# Awesome FREE sms sites , truly working in all over Inida



## dead (Apr 2, 2006)

YEAH !

1) www.cellebrum.com gives u 50 sms credits at a time to send sms in india , so send 1 sms @ 1 credit , its working + send ringtones as well !

2) www.ecall.ch -3 credits

3) www.smsxchange.com - 3 credits

4) www.agentsms.com , gives u 15 credits / month and each credit equal to 1 sms .

so create as many account at www.agentsms.com and start sending unlimited messages ! 

WORKING !

5) indiatimes.chikka.com ( 10 credits ) needs the chikka messenger

6) may also try rediffbol

7) www.sms.ac , WORKING !!!!! getting 3-5 credits/day

if u know more then post here they all are working !!!!

i give www.cellebrum the top rank (sms reaches within 10 seconds !!!)

and www.agentsms.com , the second 

THANKS


----------



## ~Phenom~ (Apr 3, 2006)

Oops ! My bad.


----------



## nishant_nms (Apr 3, 2006)

I am Chikka a user


----------



## dead (Apr 3, 2006)

~Phenom~ said:
			
		

> u forgot Chikka messenger.



i have already posted abt chikka messenger , please read carefully !



			
				dead said:
			
		

> 5) indiatimes.chikka.com ( 10 credits ) needs the chikka messenger



btw how the site agentsms and cellebrum works for u ? 
these are really great !


----------



## ~Phenom~ (Apr 3, 2006)

oops my bad.


----------



## gary4gar (Apr 3, 2006)

~Phenom~ said:
			
		

> oops my bad.




pls express ur self clearly.

also what is the system of credits


----------



## Biplav (Apr 4, 2006)

damn cellebrum is terribly fast.
and yes the chikka msgr;if i send a group msg to lets say 10 ppl only 3-4 points get deducted.


----------



## valtea (Apr 6, 2006)

cellebrum is good, can i reregister again and again. I dont want to waste my balance just to check this.


----------



## casanova (Apr 6, 2006)

Hey, wat is the senders name. I mean do the recepients see our mob no. or do they see the sites name.


----------



## True Geek (Apr 6, 2006)

valtea said:
			
		

> cellebrum is good, can i reregister again and again. I dont want to waste my balance just to check this.



i don't think same mobile no is allowed again and again and again..........

but i'm not sure,can someone confirm?


----------



## casual_gamer (Apr 7, 2006)

*atrochatro.com/send_free_sms_india.html  - sends sms within 2 seconds


----------



## gdatuk (Apr 7, 2006)

casual_gamer said:
			
		

> *atrochatro.com/send_free_sms_india.html  - sends sms within 2 seconds



i find this cool..easy and fast..no signup required


----------



## dead (Apr 7, 2006)

u cannot register again and agian with cellebrum with the same mobile

get another number

and yes , the receipient gets ur mobile no. in the inbox


----------



## casanova (Apr 8, 2006)

Atrochatro is good.

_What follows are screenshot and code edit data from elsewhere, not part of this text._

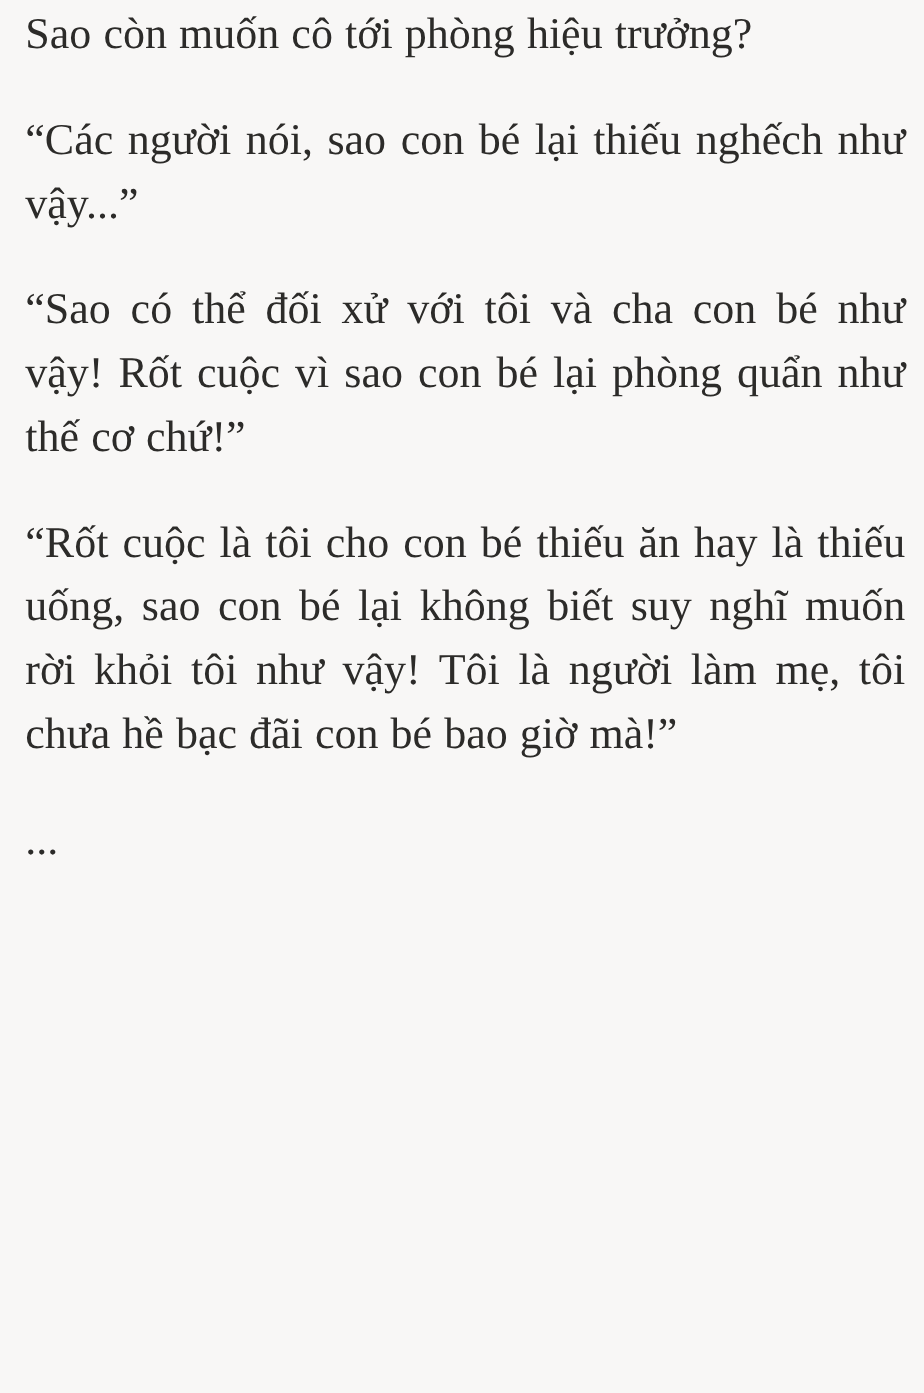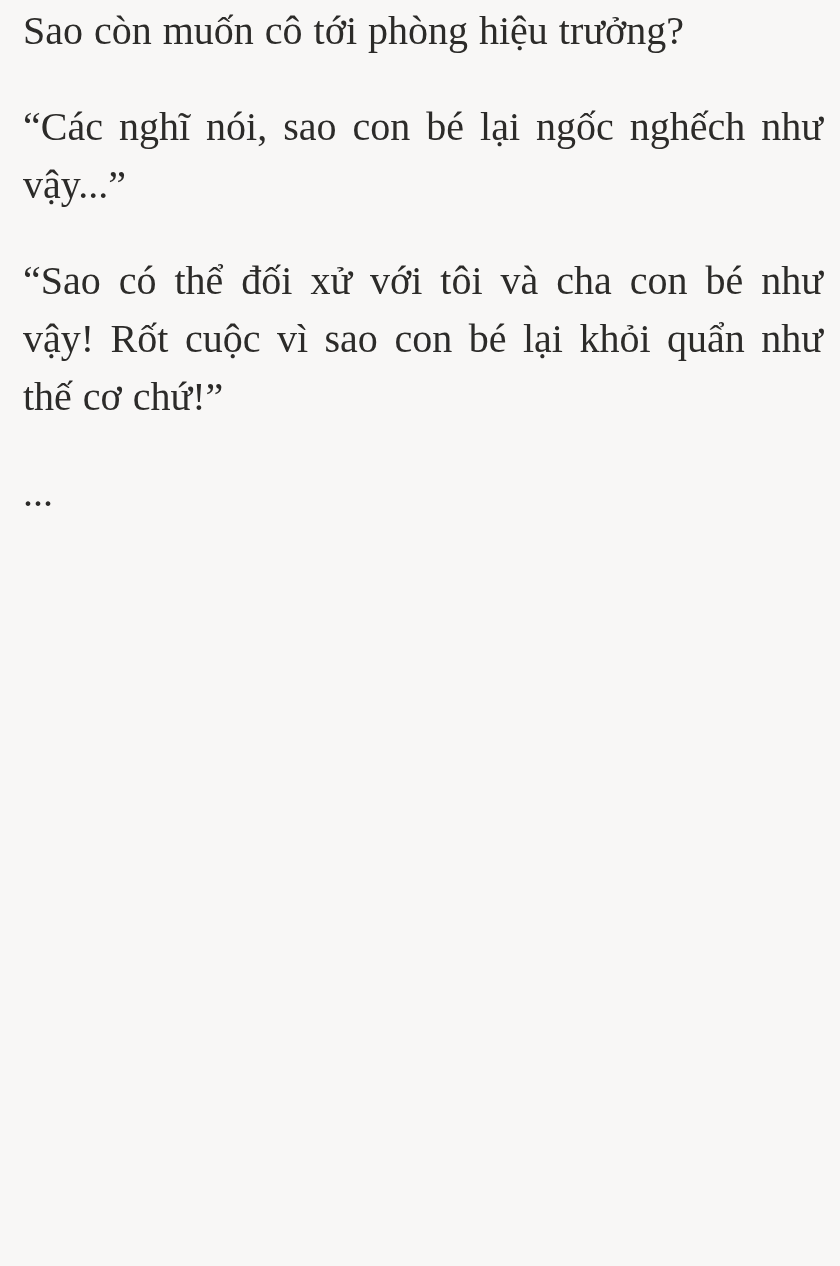--- a/index.html
+++ b/index.html
@@ -37,7 +37,7 @@
 
 <div class="page" style="color: rgb(44, 43, 41);">
   <p class="para">Sao còn muốn cô tới phòng hiệu trưởng?</p>
-  <p class="para">“Các nghĩ nói, sao con bé lại ngốc nghếch như vậy...”</p>
+  <p class="para">“Các người nói, sao con bé lại thiếu nghếch như vậy...”</p>
   <p class="para">“Sao có thể đối xử với tôi và cha con bé như vậy! Rốt cuộc vì sao con bé lại khỏi quẩn như thế cơ chứ!”</p>
   <p class="para">...</p>
 </div>

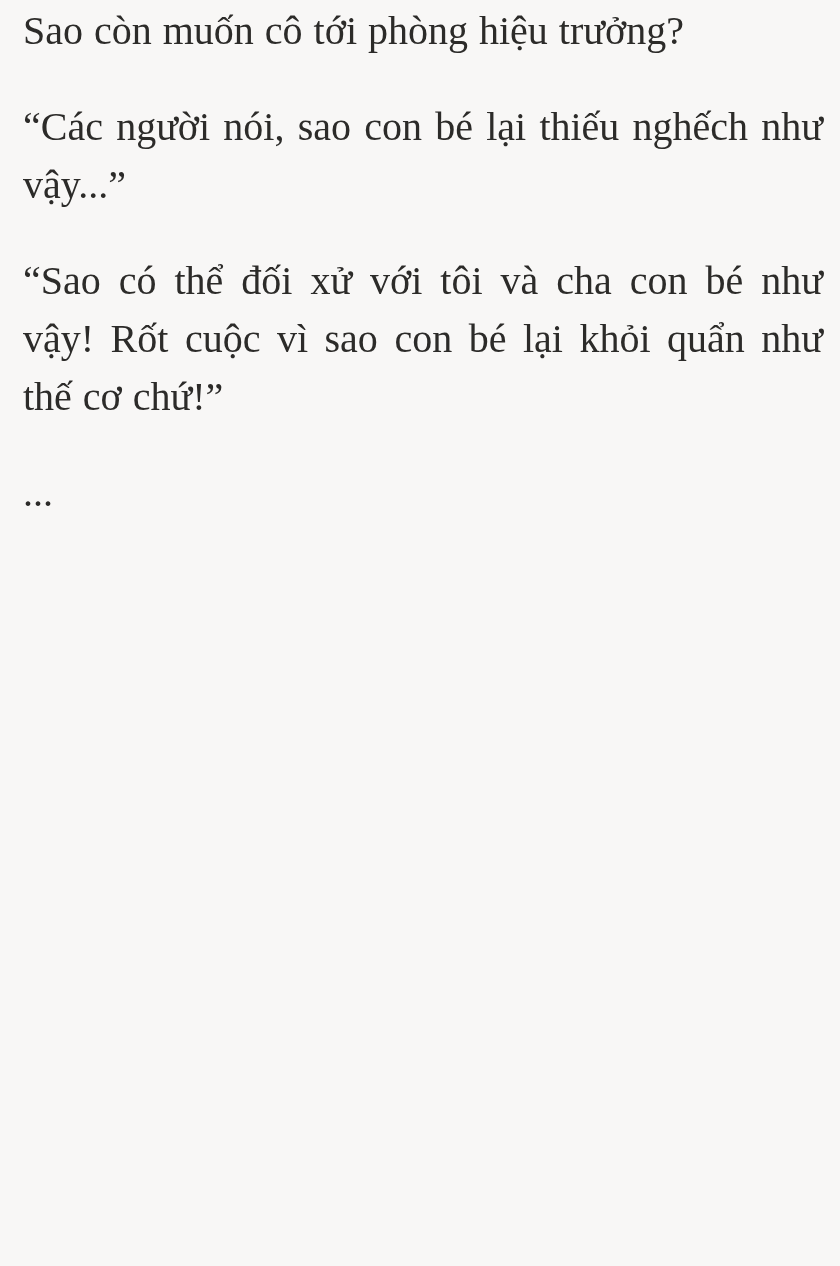--- a/index.html
+++ b/index.html
@@ -38,7 +38,7 @@
 <div class="page" style="color: rgb(44, 43, 41);">
   <p class="para">Sao còn muốn cô tới phòng hiệu trưởng?</p>
   <p class="para">“Các người nói, sao con bé lại thiếu nghếch như vậy...”</p>
-  <p class="para">“Sao có thể đối xử với tôi và cha con bé như vậy! Rốt cuộc vì sao con bé lại khỏi quẩn như thế cơ chứ!”</p>
+  <p class="para">“Sao có thể đối xử với tôi và cha con bé như vậy! Rốt cuộc vì sao con bé lại phòng quẩn như thế cơ chứ!”</p>
   <p class="para">...</p>
 </div>
 

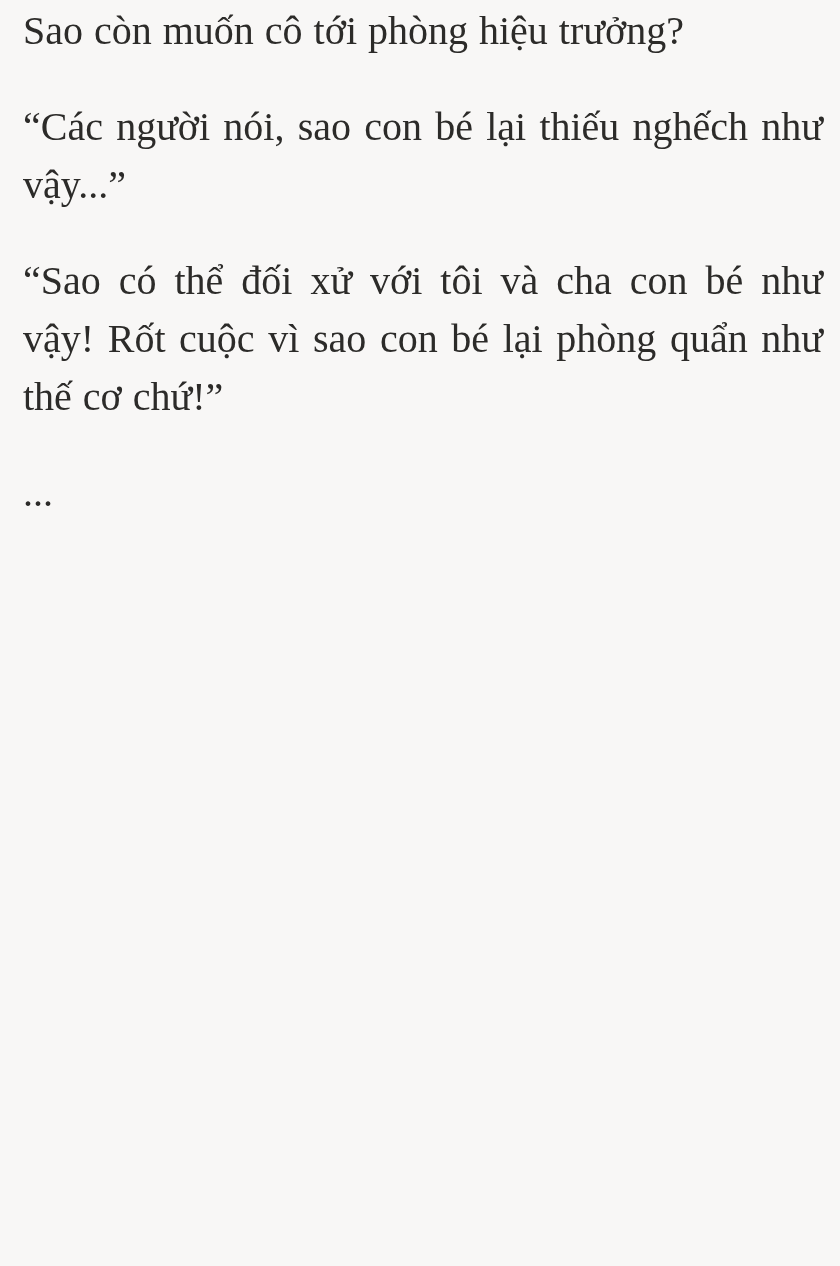--- a/index.html
+++ b/index.html
@@ -39,6 +39,7 @@
   <p class="para">Sao còn muốn cô tới phòng hiệu trưởng?</p>
   <p class="para">“Các người nói, sao con bé lại thiếu nghếch như vậy...”</p>
   <p class="para">“Sao có thể đối xử với tôi và cha con bé như vậy! Rốt cuộc vì sao con bé lại phòng quẩn như thế cơ chứ!”</p>
+  <p class="para">“Rốt cuộc là tôi cho con bé thiếu ăn hay là thiếu uống, sao con bé lại không biết suy nghĩ muốn rời khỏi tôi như vậy! Tôi là người làm mẹ, tôi chưa hề bạc đãi con bé bao giờ mà!”</p>
   <p class="para">...</p>
 </div>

But only 2 sms per day from 1 ip address. Also, there is text restriction of 137 chars.
*www.spicesms.com is another site providing free sms.

[edited]
Spicesms.com is not working well for me. Giiving some errors, if u r succesfull let me know.

Some more free sites
*send-free-sms.netfirms.com/ no registration required. 15sms/day.
Drawbacks no guarantee that message will be delivered


----------



## dreams (Apr 9, 2006)

this *atrochatro.com/send_free_sms_india.html is gr8.. but sad can send only 2 sms a day..

very fast.. 

*send-free-sms.netfirms.com/ very bad.. sent but not delivered..

others hv lots of procedure b4 sendin a sms.. so not gud as first 1..

thnx all 4 the info..


----------



## casanova (Apr 9, 2006)

Hey, anybody using agentsms.com 
My sms through agentsms are not being received, but my creditds do get deducted. Any1 having success thru agentsms.com


----------



## anandk (Apr 9, 2006)

i was looking for just this info dead...thnx.


----------



## dead (Apr 15, 2006)

Hey casanova , spicemsms not working with airtel


----------



## casanova (Apr 18, 2006)

Its not even working for bpl and idea also. I had hence edited my post.


----------



## amol48 (Apr 26, 2006)

atro chatro is good.... but only 2 SMSper day is a bit less


----------



## hemant_mathur (Apr 26, 2006)

i have been using chikka since 3 months .. its great and the credits get refilled every few days ..


----------



## khin007 (Apr 27, 2006)

i use indiatimes.chikka.com ... i found it very useful


----------



## lavan_joy (Apr 30, 2006)

YES. indiatimes.chikka.com is working well. Thanks to all the posters.


----------



## Najesh (May 1, 2006)

I-got-only-10-credits-at-cellebru.Can-anyone-plaz-tel-me-how-did-it-happen


----------



## Najesh (May 1, 2006)

I-got-only-10-credits-at-cellebrum.Can-anyone-plaz-tel-me-how-did-it-happen


----------